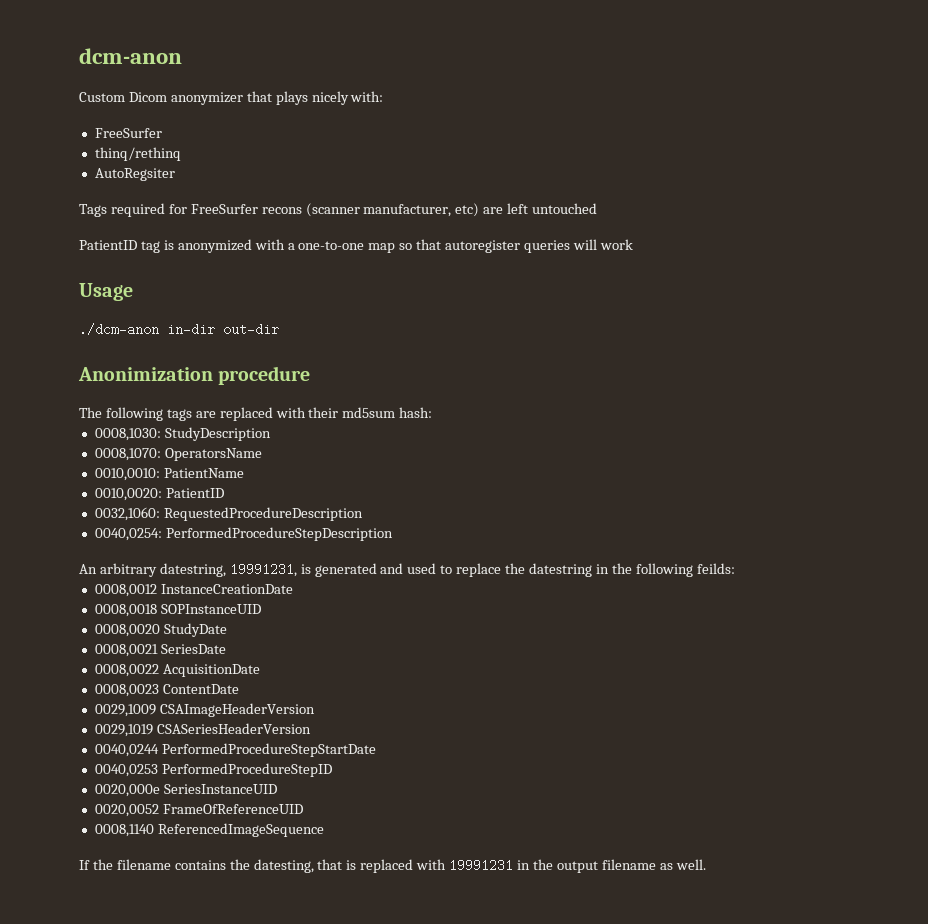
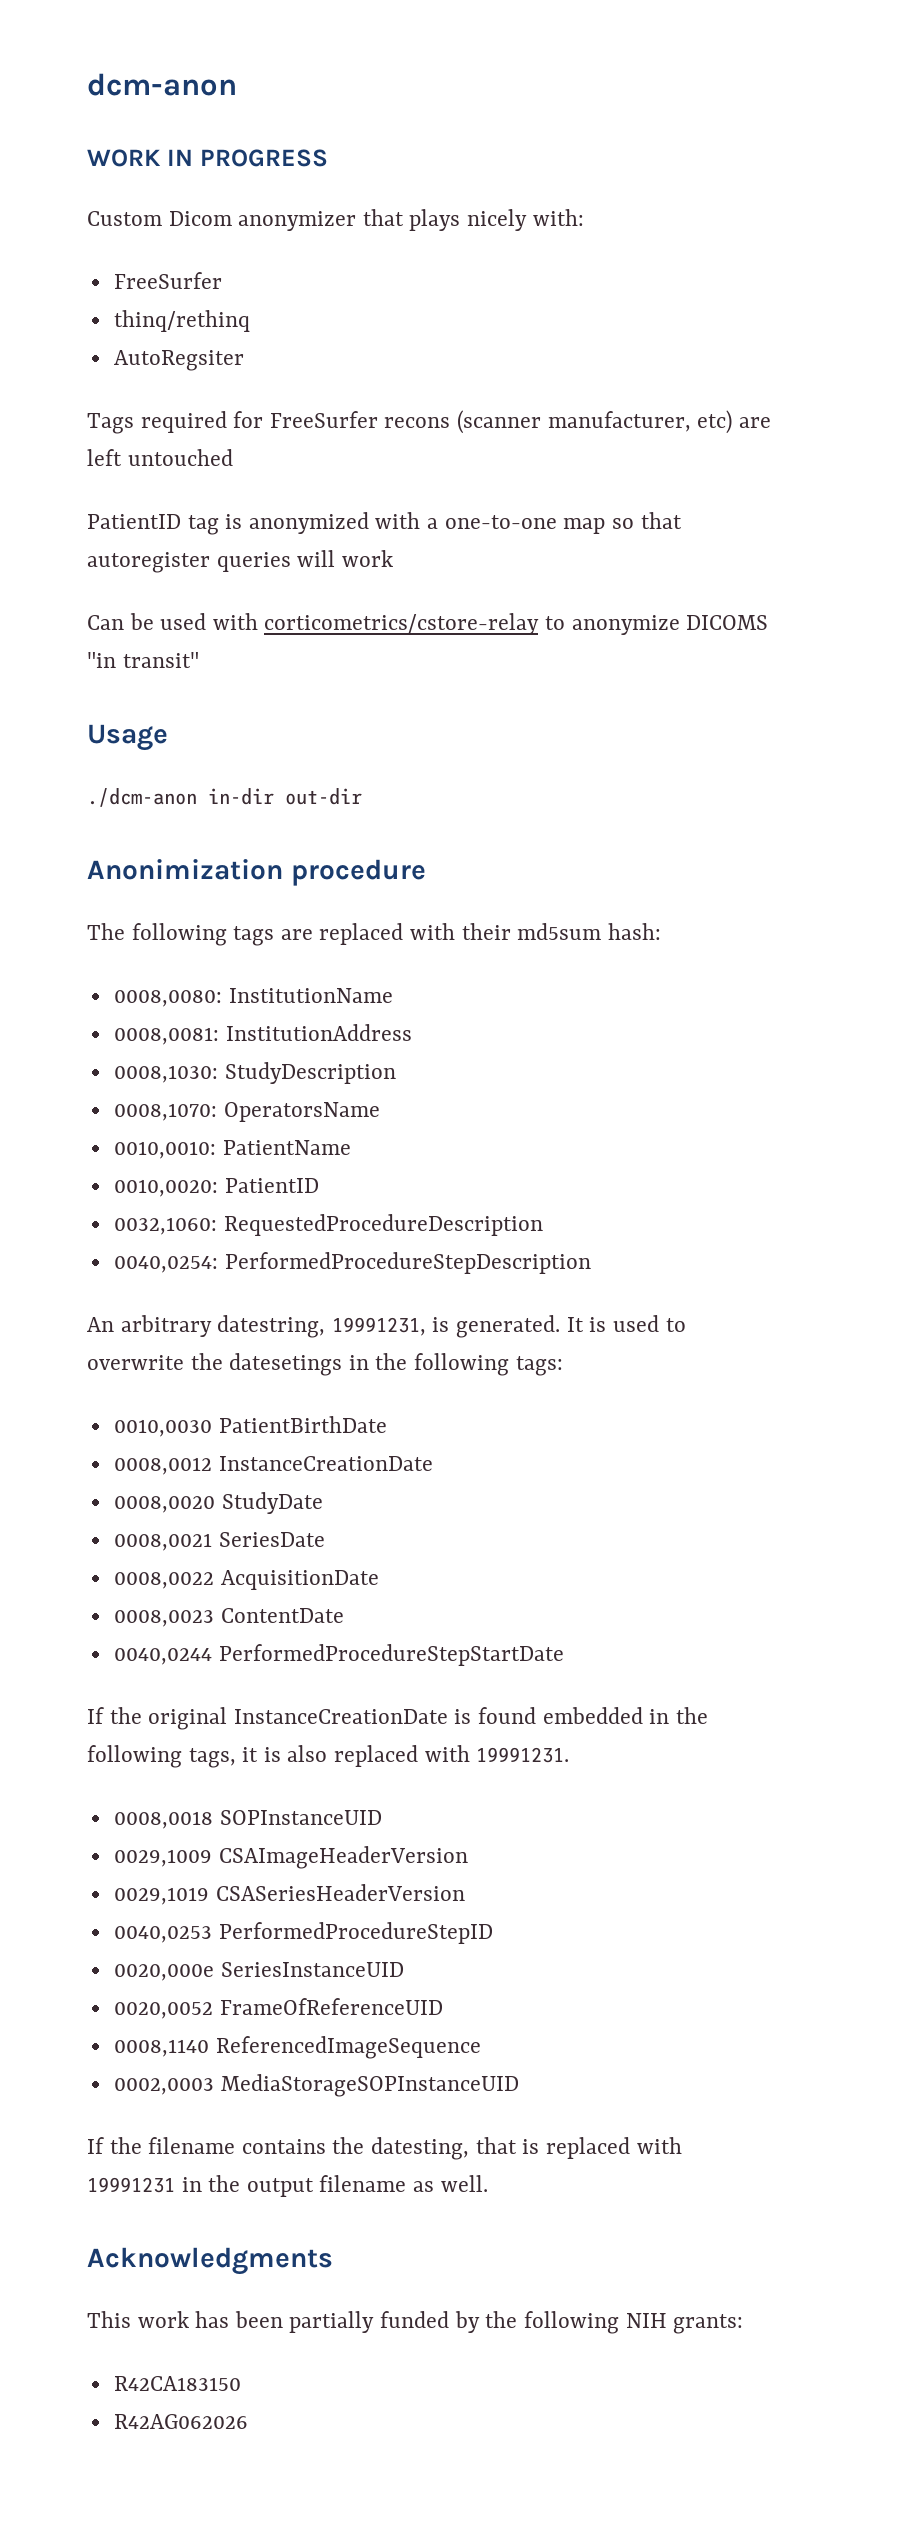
(182, 56) none -> [87,149,328,167] // WORK IN PROGRESS
(633, 244) none -> [87,613,769,635] [87,652,199,668] // Can be used with corticometrics/cstore-relay to anonymize DICOMS "in transit"
(433, 412) none -> [113,988,393,1007] [113,1024,412,1045] // 0008,0080: InstitutionName // 0008,0081: InstitutionAddress
[314,563,735,577] generated and used to replace the datestring in the following feilds: -> [456,1315,686,1338] [87,1353,563,1376] [113,1416,387,1437] generated. It is used to overwrite the datesetings in the following tags: // 0010,0030 PatientBirthDate
[94,604,261,617] // 0008,0018 SOPInstanceUID -> (433, 1463) none
(239, 689) none -> [113,1644,564,1666] [87,1707,708,1730] [87,1745,570,1768] [113,1810,382,1829] // 0040,0244 PerformedProcedureStepStartDate // If the original InstanceCreationDate is found embedded in the following tags, it is also replaced with 19991231. // 0008,0018 SOPInstanceUID
[94,743,376,757] // 0040,0244 PerformedProcedureStepStartDate -> (465, 1892) none
(324, 830) none -> [113,2074,519,2097] // 0002,0003 MediaStorageSOPInstanceUID
(706, 864) none -> [87,2247,333,2275] [87,2311,744,2334] [113,2376,241,2391] [113,2414,248,2429] // Acknowledgments // This work has been partially funded by the following NIH grants: // R42CA183150 // R42AG062026

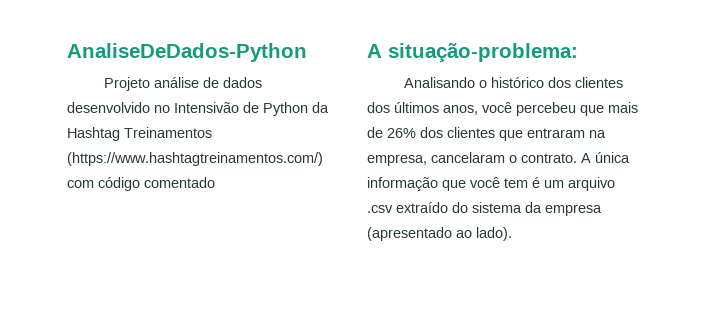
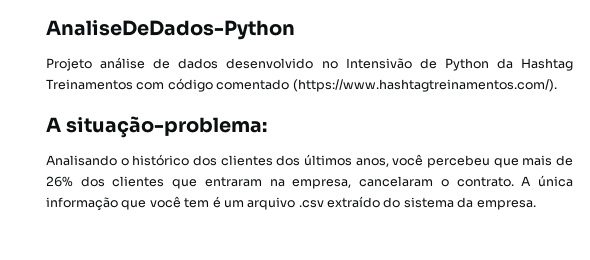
[67,152,323,166] (https://www.hashtagtreinamentos.com/) -> (133, 84) none
(215, 182) none -> [292,79,557,92] (https://www.hashtagtreinamentos.com/).
[545,204,602,216] [367,227,512,241] empresa (apresentado ao lado). -> [476,200,536,210] empresa.

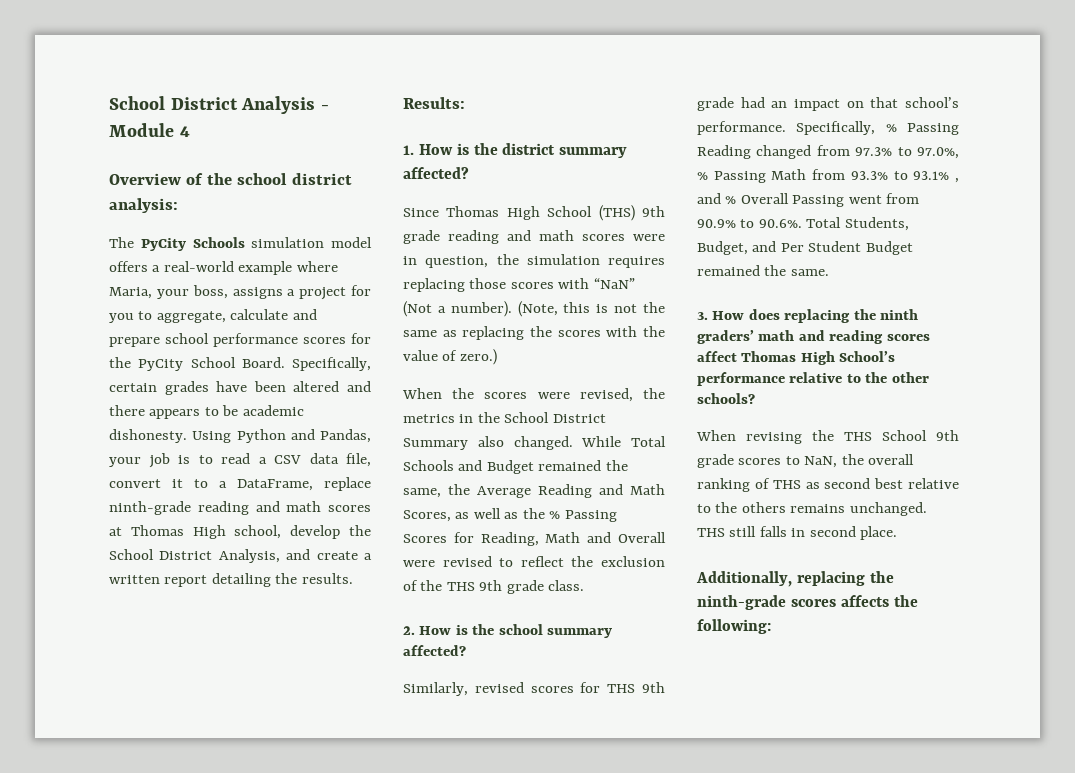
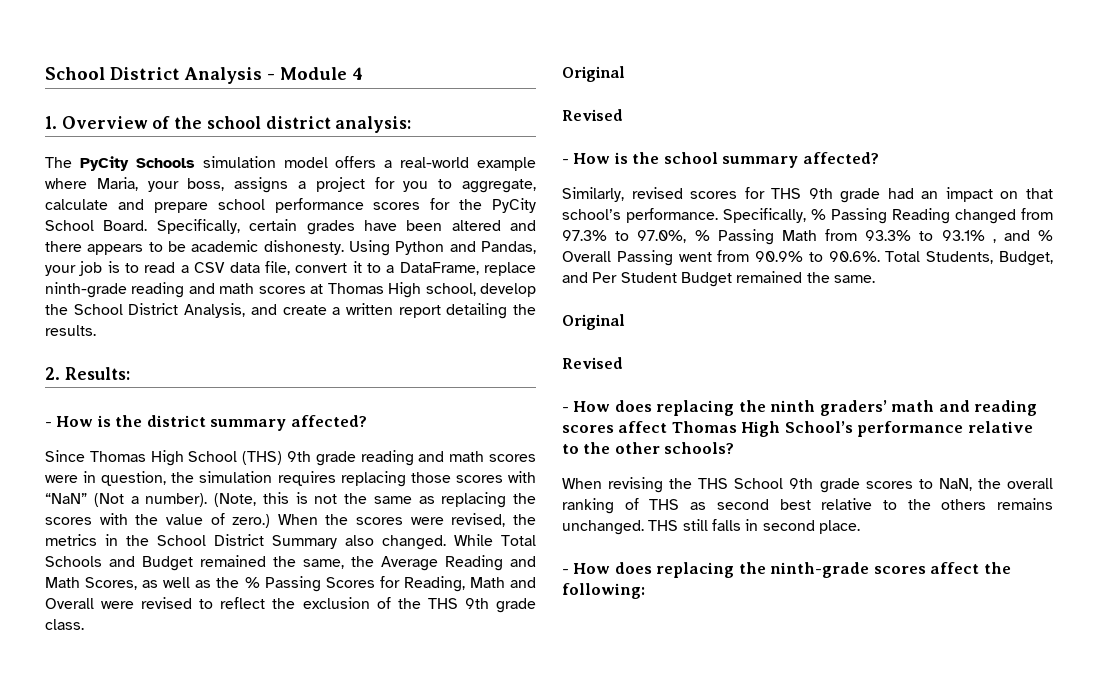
(190, 131) none -> [45,116,57,129] 1.
(353, 578) none -> [45,367,60,380] 2.
[403,145,414,155] 1. -> [45,422,52,427] -
(497, 357) // -> (271, 521) none
[403,626,415,635] 2. -> [562,66,625,82] [562,109,623,121] [562,159,569,164] Original // Revised // -
[697,312,708,320] 3. -> [562,314,625,330] [562,357,623,369] [562,407,569,412] Original // Revised // -
[696,571,792,587] Additionally, -> [562,562,652,574] - How does
[840,595,889,607] affects -> [930,562,980,574] affect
********
# EXERCISE GOAL
An answer that restates all the entries exactly and drops the images is what is needed.

# RESPONSE TO THIS EXERCISE
(182, 56) none -> [87,149,328,167] // WORK IN PROGRESS
(633, 244) none -> [87,613,769,635] [87,652,199,668] // Can be used with corticometrics/cstore-relay to anonymize DICOMS "in transit"
(433, 412) none -> [113,988,393,1007] [113,1024,412,1045] // 0008,0080: InstitutionName // 0008,0081: InstitutionAddress
[314,563,735,577] generated and used to replace the datestring in the following feilds: -> [456,1315,686,1338] [87,1353,563,1376] [113,1416,387,1437] generated. It is used to overwrite the datesetings in the following tags: // 0010,0030 PatientBirthDate
[94,604,261,617] // 0008,0018 SOPInstanceUID -> (433, 1463) none
(239, 689) none -> [113,1644,564,1666] [87,1707,708,1730] [87,1745,570,1768] [113,1810,382,1829] // 0040,0244 PerformedProcedureStepStartDate // If the original InstanceCreationDate is found embedded in the following tags, it is also replaced with 19991231. // 0008,0018 SOPInstanceUID
[94,743,376,757] // 0040,0244 PerformedProcedureStepStartDate -> (465, 1892) none
(324, 830) none -> [113,2074,519,2097] // 0002,0003 MediaStorageSOPInstanceUID
(706, 864) none -> [87,2247,333,2275] [87,2311,744,2334] [113,2376,241,2391] [113,2414,248,2429] // Acknowledgments // This work has been partially funded by the following NIH grants: // R42CA183150 // R42AG062026

[67,152,323,166] (https://www.hashtagtreinamentos.com/) -> (133, 84) none
(215, 182) none -> [292,79,557,92] (https://www.hashtagtreinamentos.com/).
[545,204,602,216] [367,227,512,241] empresa (apresentado ao lado). -> [476,200,536,210] empresa.

(190, 131) none -> [45,116,57,129] 1.
(353, 578) none -> [45,367,60,380] 2.
[403,145,414,155] 1. -> [45,422,52,427] -
(497, 357) // -> (271, 521) none
[403,626,415,635] 2. -> [562,66,625,82] [562,109,623,121] [562,159,569,164] Original // Revised // -
[697,312,708,320] 3. -> [562,314,625,330] [562,357,623,369] [562,407,569,412] Original // Revised // -
[696,571,792,587] Additionally, -> [562,562,652,574] - How does
[840,595,889,607] affects -> [930,562,980,574] affect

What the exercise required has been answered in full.